## Work item
After finding the line that contains "delivery date: 2021-06-25 -> 2021-07-02", reproduce it and each line below it through the end of the listing, exactly, with nothing added.

## Data to process

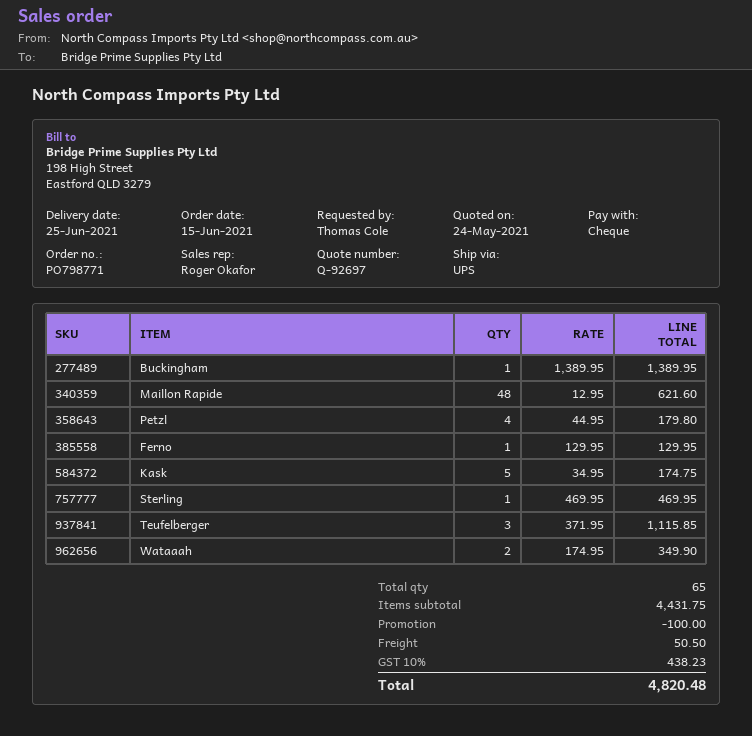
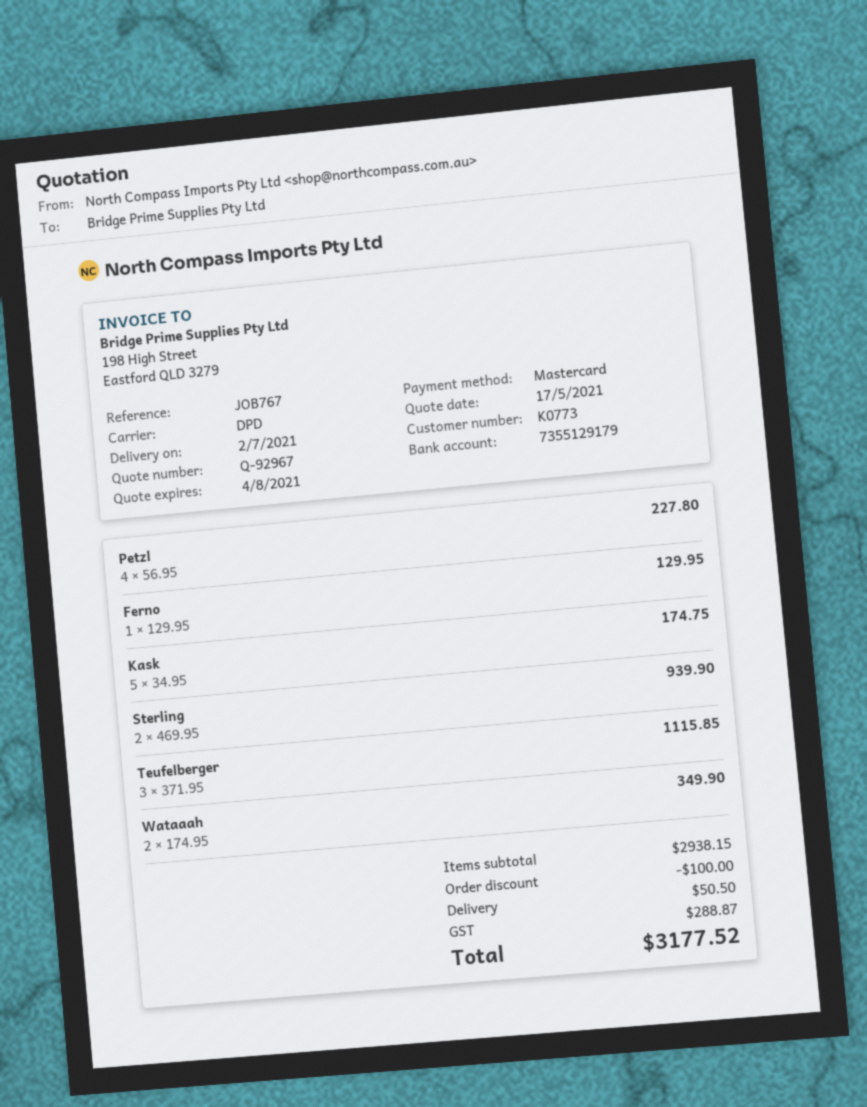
quote number: Q-92697 -> Q-92967
quote date: 2021-05-24 -> 2021-05-17
delivery date: 2021-06-25 -> 2021-07-02
payment method: cheque -> Mastercard
shipping method: UPS -> DPD
Buckingham: 1 x 1389.95 = 1389.95 -> none
Maillon Rapide: 48 x 12.95 = 621.60 -> none
Petzl: 4 x 44.95 = 179.80 -> 4 x 56.95 = 227.80
Sterling: 1 x 469.95 = 469.95 -> 2 x 469.95 = 939.90
subtotal: 4431.75 -> 2938.15
tax: 438.23 -> 288.87
total: 4820.48 -> 3177.52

## Answer space
delivery date: 2021-06-25 -> 2021-07-02
payment method: cheque -> Mastercard
shipping method: UPS -> DPD
Buckingham: 1 x 1389.95 = 1389.95 -> none
Maillon Rapide: 48 x 12.95 = 621.60 -> none
Petzl: 4 x 44.95 = 179.80 -> 4 x 56.95 = 227.80
Sterling: 1 x 469.95 = 469.95 -> 2 x 469.95 = 939.90
subtotal: 4431.75 -> 2938.15
tax: 438.23 -> 288.87
total: 4820.48 -> 3177.52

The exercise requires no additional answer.